Together Through Life

 

奪い尽くされ、焼き尽くされ



ウェルズ・タワー著、藤井光訳『奪い尽くされ、焼き尽くされ』を読んだ。
著者のデビュー短編集らしいが、全ての作品を共通して覆う荒涼とした空気。くそったれの日常は停滞し、夢は潰え、でも希望は燻る。だけど、どうしたって抜け出せない。だから登場人物は一様に苛立ち、怒り、だけどニヒルに諦める。
こうやって書くととても暗い小説のようだけれど、著者の丁寧な心理描写、表現に時折混じるユーモアが絶妙で、たとえ結末にすべてが台無しにされても放り出されても、とても深い余韻が残る。

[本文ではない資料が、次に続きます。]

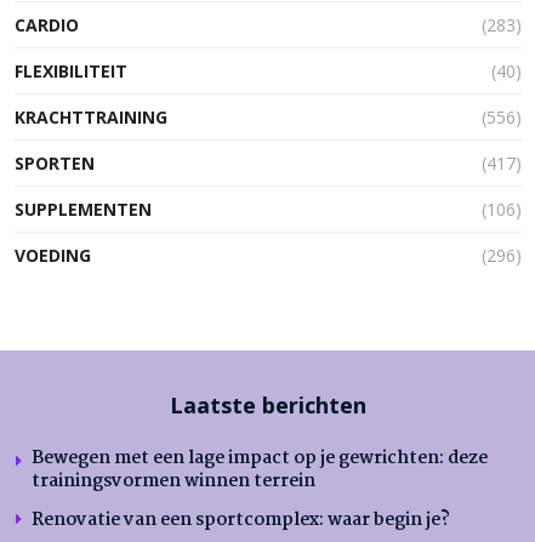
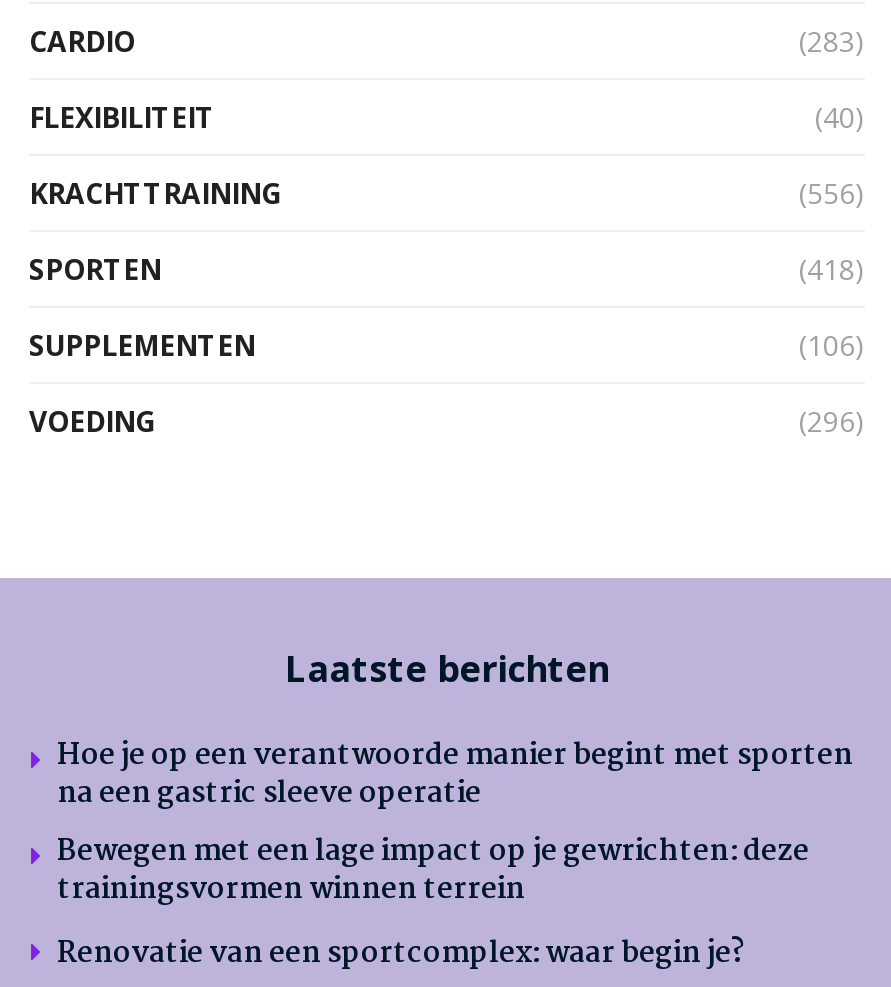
[482,151,522,174] (417) -> [799,250,865,288] (418)
none -> [57,732,853,818] Hoe je op een verantwoorde manier begint met sporten | na een gastric sleeve operatie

素敵な文学だけが持ち得る余韻。
アメリカンドリームすらなくなったアメリカを描く、という文句だけど、昔からアメリカはこういった芸術が多い。カーヴァーの小説といい、イーストウッドの映画といい。アメリカに日常を持っていればこそ、もっと深く味わえるといった類の作品。『奪い尽くされ、焼き尽くされ』で描かれるくそったれの日常こそアメリカに限ったことではないと言われればそうだけど、でもこの作品でもアメリカ人が読むのとそうでない人が読むのとでは感じ方が違うと思う。その辺りがアメリカ芸術の特徴なんだろうけど。アメリカはある種シンプルなはずなのに、あらゆることをアメリカの中でのみ考えがちという複雑さを持っている国だからかな…。僕はそういうアメリカ文学(あるいは映画や音楽)、嫌いではないのだけれど。